The present invention relates generally to the field of digital communication systems more particularly to phase recovery in a synchronous communication system.
The use of fiber optic communications continues to grow worldwide at a rapid pace. existing communications systems do not include digital and systems and methods for phase recovery to accommodate the expanding number of individual users.
Currently, fiber optic communication systems distribute signals, from a central office, through a fiber distribution system, to a number of different customers each at different distances from the central office. These systems use asymmetric bandwidths for both the downstream data (from the central office to the customer) and the upstream data (from the customer to the central office) directions. As an example, a communication system, such as Asynchronous Transfer Mode (ATM) system, uses a downstream link of 622.08 Mb/s and upstream data path of 155.52 Mb/s.
However, a problem arises in such ATM systems as the bursts of information travel along the upstream data link from the customers, at different distances, to the central office because the differences in distance create phase delays in the upstream data received at the central office. Additionally, this problem is usually compounded because many fiber optic communication systems use time division multiple access (TDMA) coding schemes. Under a TDMA coding scheme, the timing arrangement requires each customer to input a time variation in a time slot so that the information arrives at the central office in a timely fashion. This requirement is necessary because in a TDMA system if two or more customers from different directions send data through the upstream link, the customer that is farther away has to send his information sooner so that it falls in a time slot behind the customer that is closer. Again as in the non-TDMA case, each packet of incoming TDMA data at the central office is going to have a phase difference from the others.

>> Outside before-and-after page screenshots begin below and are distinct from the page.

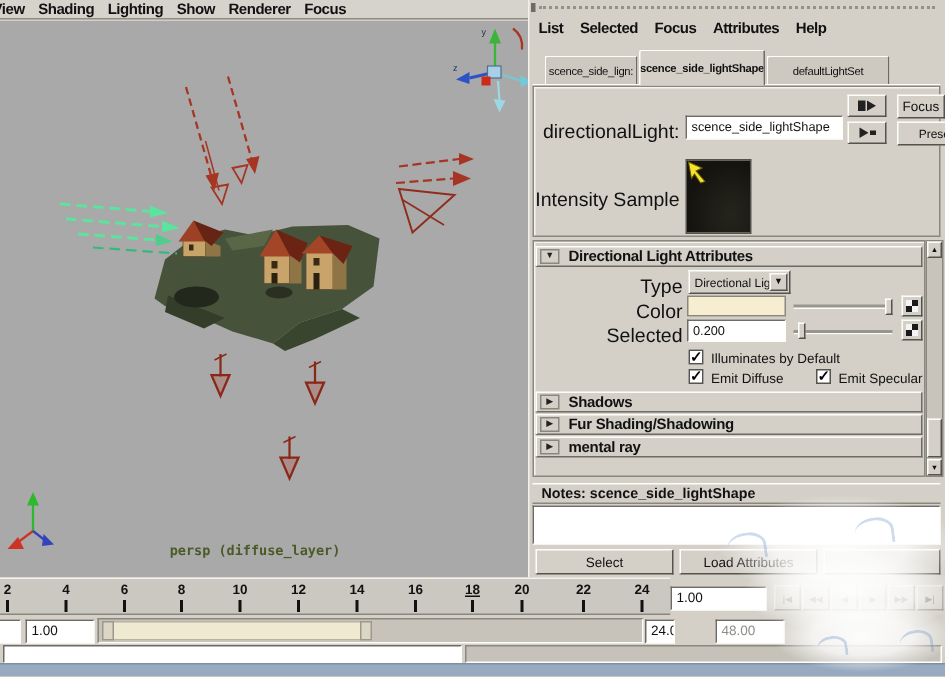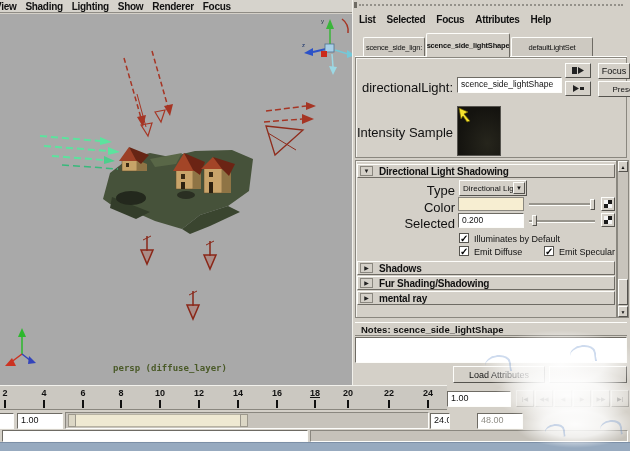--- a/index.html
+++ b/index.html
@@ -257,7 +257,7 @@
 
   <div class="secbar" style="top:164px;">
     <div class="arrowbox">▼</div>
-    <div class="title">Directional Light Shadowing</div>
+    <div class="title">Directional Light Attributes</div>
   </div>
 
   <div class="lbl" style="left:40px; top:183px; width:62px;">Type</div>

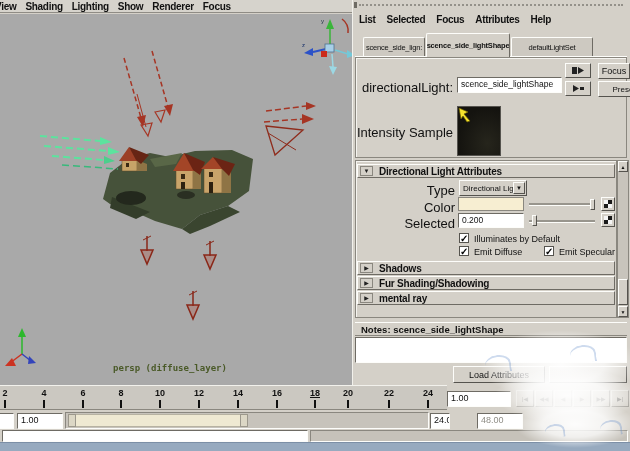--- a/index.html
+++ b/index.html
@@ -307,6 +307,7 @@
        border-bottom:1px solid #8a877f;">Notes: scence_side_lightShape</div>
   <div class="abs sunken" style="left:2px; top:337px; width:272px; height:26px;"></div>
 
+  <div class="btn" style="left:4px; top:366px; width:92px; height:17px;">Select</div>
   <div class="btn" style="left:100px; top:366px; width:92px; height:17px;">Load Attributes</div>
   <div class="btn" style="left:196px; top:366px; width:78px; height:17px;"></div>
 </div>

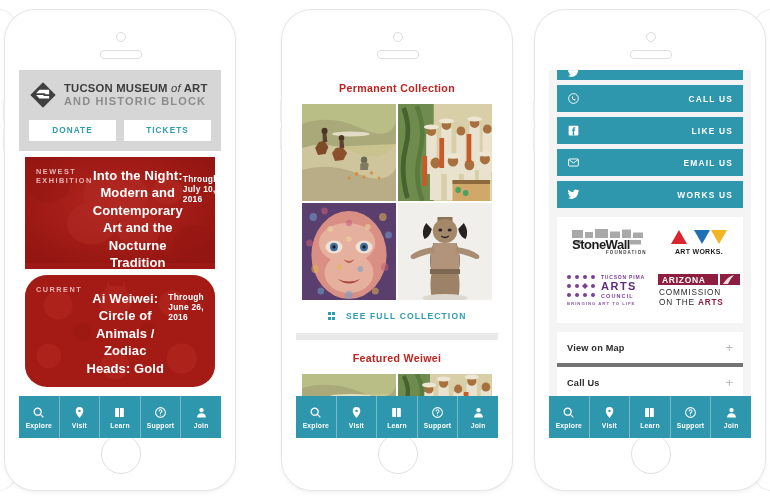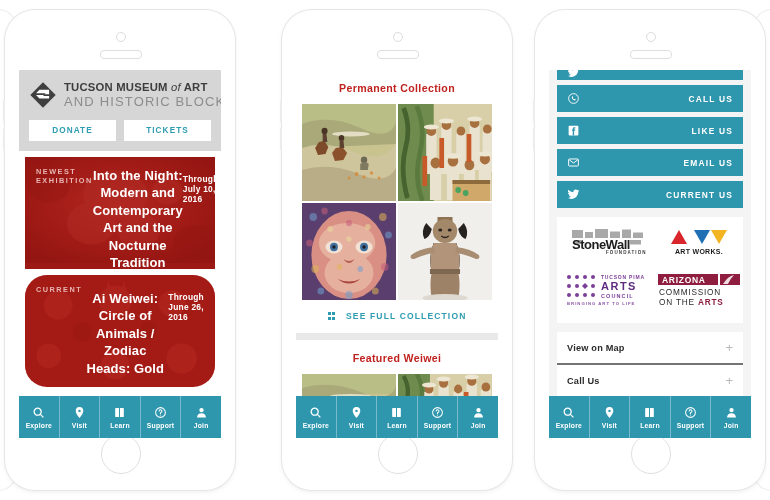--- a/index.html
+++ b/index.html
@@ -62,7 +62,7 @@
   .logo-txt{line-height:1.05;}
   .logo-l1{font-size:11.3px;font-weight:700;color:#3d3d3d;letter-spacing:.2px;white-space:nowrap;}
   .logo-l1 em{font-style:italic;font-weight:400;}
-  .logo-l2{font-size:13px;font-weight:400;color:#8c8c8c;letter-spacing:1.15px;white-space:nowrap;margin-top:1px;}
+  .logo-l2{font-size:11px;font-weight:700;color:#8c8c8c;letter-spacing:1.15px;white-space:nowrap;margin-top:1px;}
   .btn-row{display:flex;gap:8px;margin-top:8px;}
   .wbtn{
     flex:1;background:#fff;text-align:center;

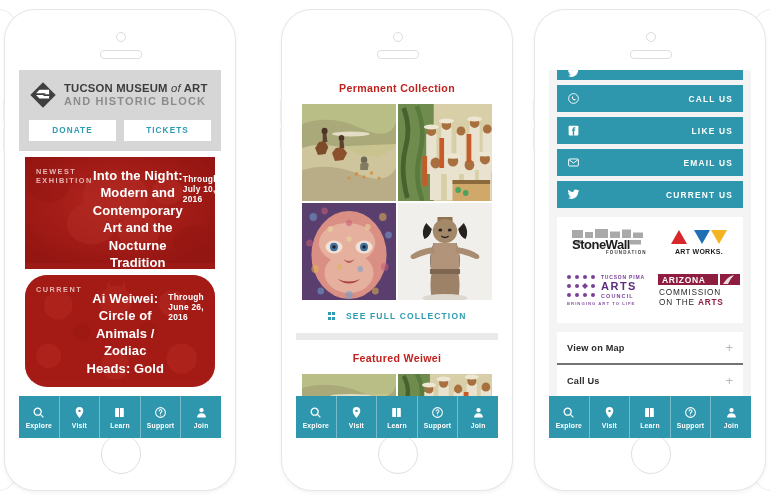--- a/index.html
+++ b/index.html
@@ -555,7 +555,7 @@
           <svg class="ic" viewBox="0 0 24 24" fill="#fff">
               <path d="M23 4.9a8.8 8.8 0 0 1-2.6.7 4.5 4.5 0 0 0 2-2.5 9 9 0 0 1-2.9 1.1A4.5 4.5 0 0 0 11.7 8 12.8 12.8 0 0 1 2.4 3.3a4.5 4.5 0 0 0 1.4 6 4.4 4.4 0 0 1-2-.6 4.5 4.5 0 0 0 3.6 4.4 4.5 4.5 0 0 1-2 .1 4.5 4.5 0 0 0 4.2 3.1A9 9 0 0 1 1 18.2a12.7 12.7 0 0 0 6.9 2c8.3 0 12.8-6.9 12.8-12.8v-.6A9 9 0 0 0 23 4.9z"></path>
             </svg>
-          <span class="lbl">CURRENT US</span>
+          <span class="lbl">WORKS US</span>
         </div>
 
         <div class="logos">

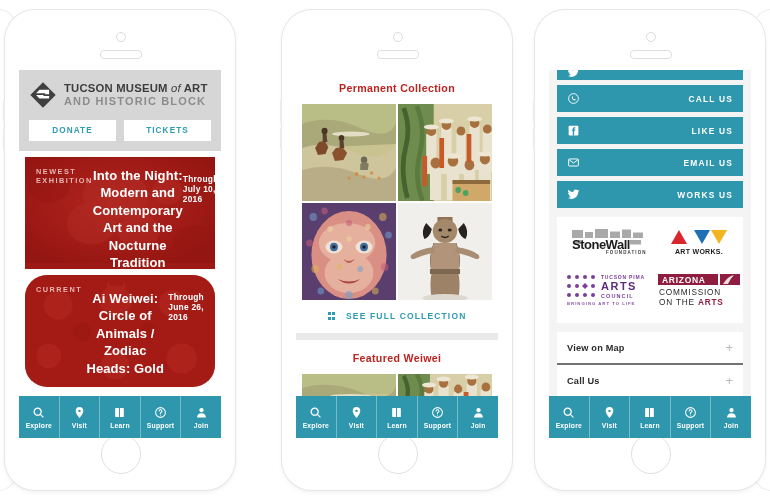--- a/index.html
+++ b/index.html
@@ -112,7 +112,7 @@
   .acc{background:#fff;margin:9px 8px 0;}
   .acc-row{
     display:flex;align-items:center;justify-content:space-between;
-    padding:9px 10px;border-bottom:2px solid #737373;
+    padding:9px 10px;border-bottom:4px solid #737373;
   }
   .acc-row:last-child{border-bottom:none;}
   .acc-lbl{font-size:9.2px;font-weight:700;color:#2b2b2b;letter-spacing:.2px;}

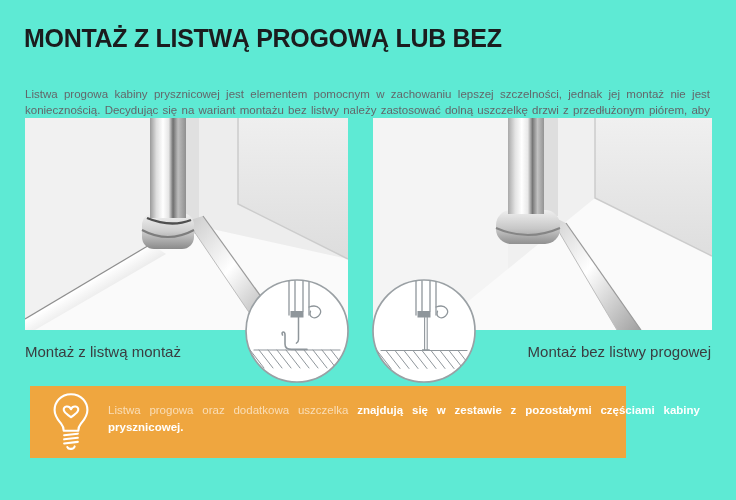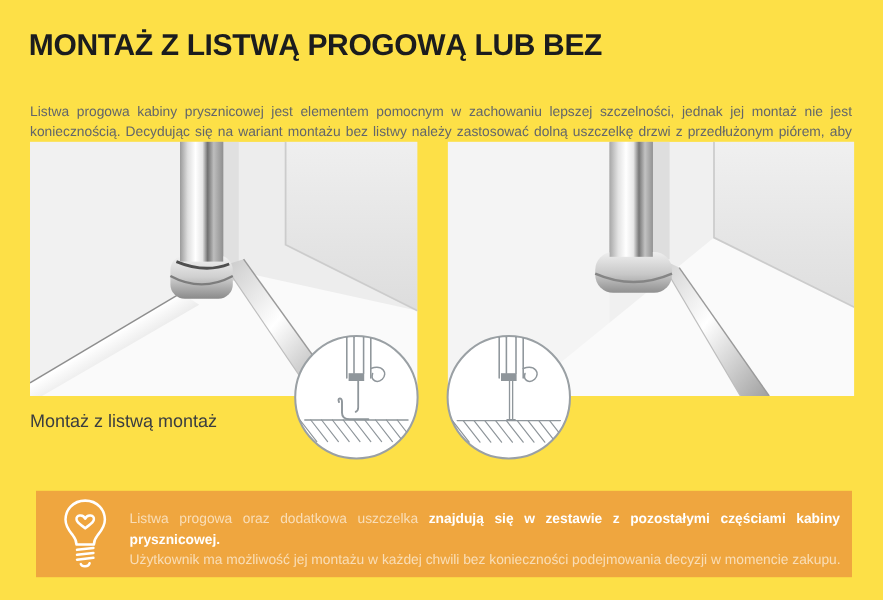--- a/index.html
+++ b/index.html
@@ -4,7 +4,7 @@
 <style>
   html,body{margin:0;padding:0;background:#ffffff;}
   .stage{
-    position:relative;width:736px;height:500px;overflow:hidden;background:#fde047;
+    position:relative;width:736px;height:500px;overflow:hidden;background:#5eead4;
     font-family:"Liberation Sans","DejaVu Sans",sans-serif;
   }
   .title{

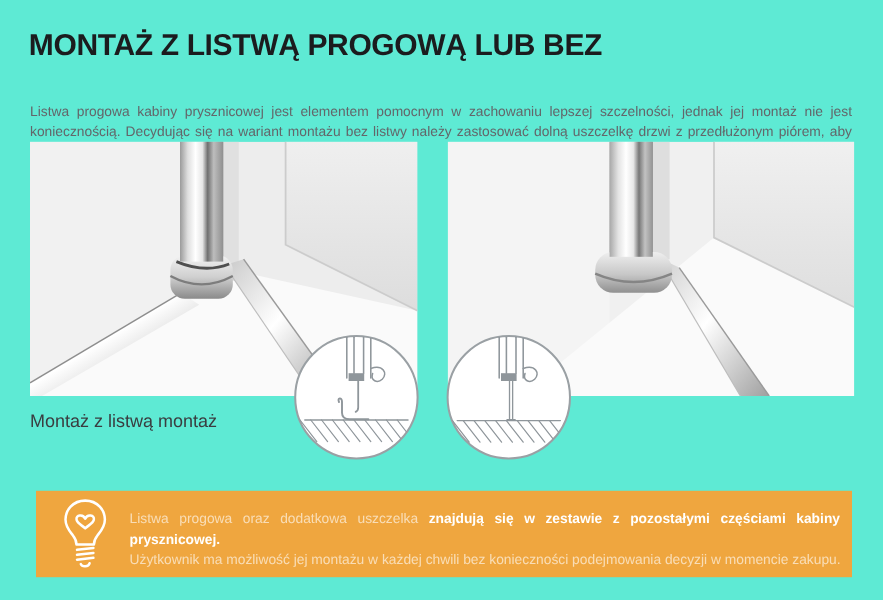--- a/index.html
+++ b/index.html
@@ -208,6 +208,7 @@
   </div>
 
   <div class="caption caption-left">Montaż z listwą montaż</div>
+  <div class="caption caption-right">Montaż bez listwy progowej</div>
 
   <div class="note-banner">
     <svg class="bulb" viewBox="0 0 50 68">

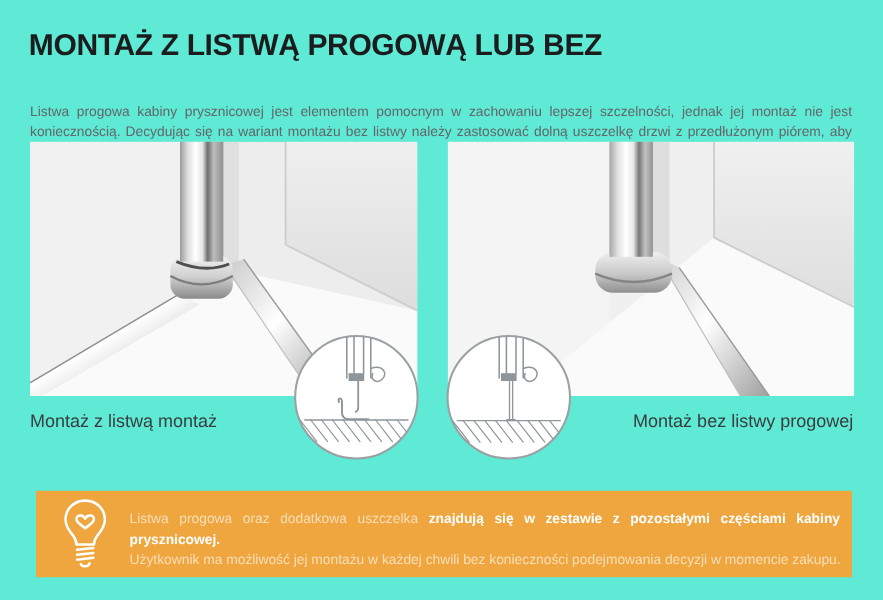--- a/index.html
+++ b/index.html
@@ -28,7 +28,7 @@
   .diagram-left{left:244px;}
   .diagram-right{left:371px;}
   .note-banner{
-    position:absolute;left:30px;top:409px;width:680px;height:72px;
+    position:absolute;left:30px;top:386px;width:596px;height:72px;
     background:#EFA63F;z-index:2;
   }
   .bulb{position:absolute;left:18px;top:5px;width:46px;height:62px;}

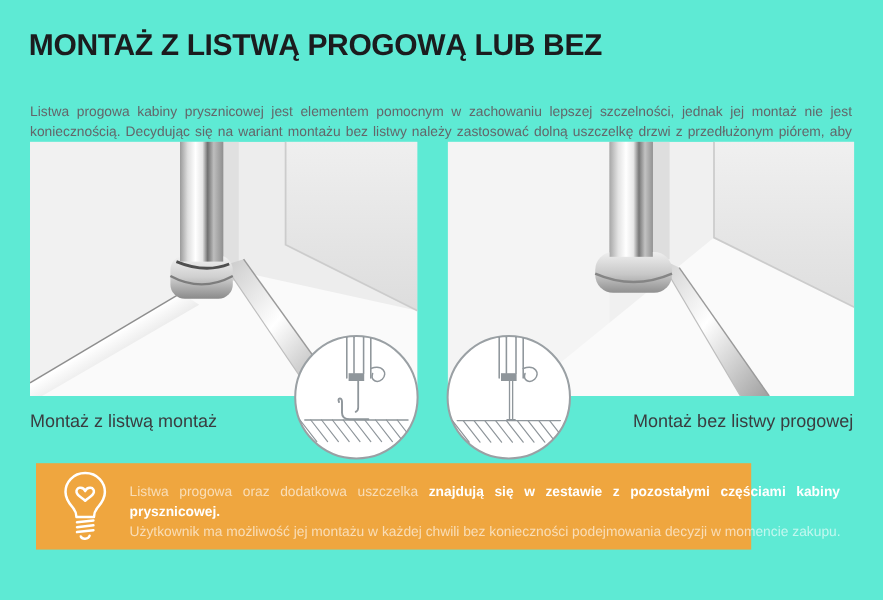--- a/index.html
+++ b/index.html
@@ -223,7 +223,6 @@
     </svg>
     <div class="note-text">
       <div class="note-line1"><span>Listwa progowa oraz dodatkowa uszczelka</span> <span class="b">znajdują się w zestawie z pozostałymi częściami kabiny prysznicowej.</span></div>
-      <div class="note-line2">Użytkownik ma możliwość jej montażu w każdej chwili bez konieczności podejmowania decyzji w momencie zakupu.</div>
     </div>
   </div>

Thus recovering a clock reference from the upstream data is crucial for the proper synchronization and recovery of the upstream data because the recovered upstream data clock reference eliminates the effects of the phase delays on the upstream data.
A phase locked looped (PLL) has been used to recover this type of upstream data. An ATM type of system, as an example, requires that each packet of incoming data contains a preamble that allows a PLL to realign itself to each packet of incoming data. However, PLLs have numerous problems. The main problem is inadequate speed of signal acquisition. A PLL must adjust quickly to the incoming data packet when the size of the preamble is only a few bits long for an efficient transmission.
The customer premises equipment (CPE) units (telephones, PBX switches, etc.) receive the downstream clock, divide it by four to get the upstream clock, and then send the upstream data information back, in a synchronized fashion, to the central office equipment. The process of sending the upstream data information back to the central office introduces phase delays that effect the speed of signal acquisition of the PLL.
Thus, there is a need to develop an all digital phase recovery system (ADPRS) and method that uses the high speed downstream data clock to derive the upstream data clock in a fashion that is all-digital and would adapt very rapidly to the phase of each different packet of data as it comes in. However, at present, there is no such implementation.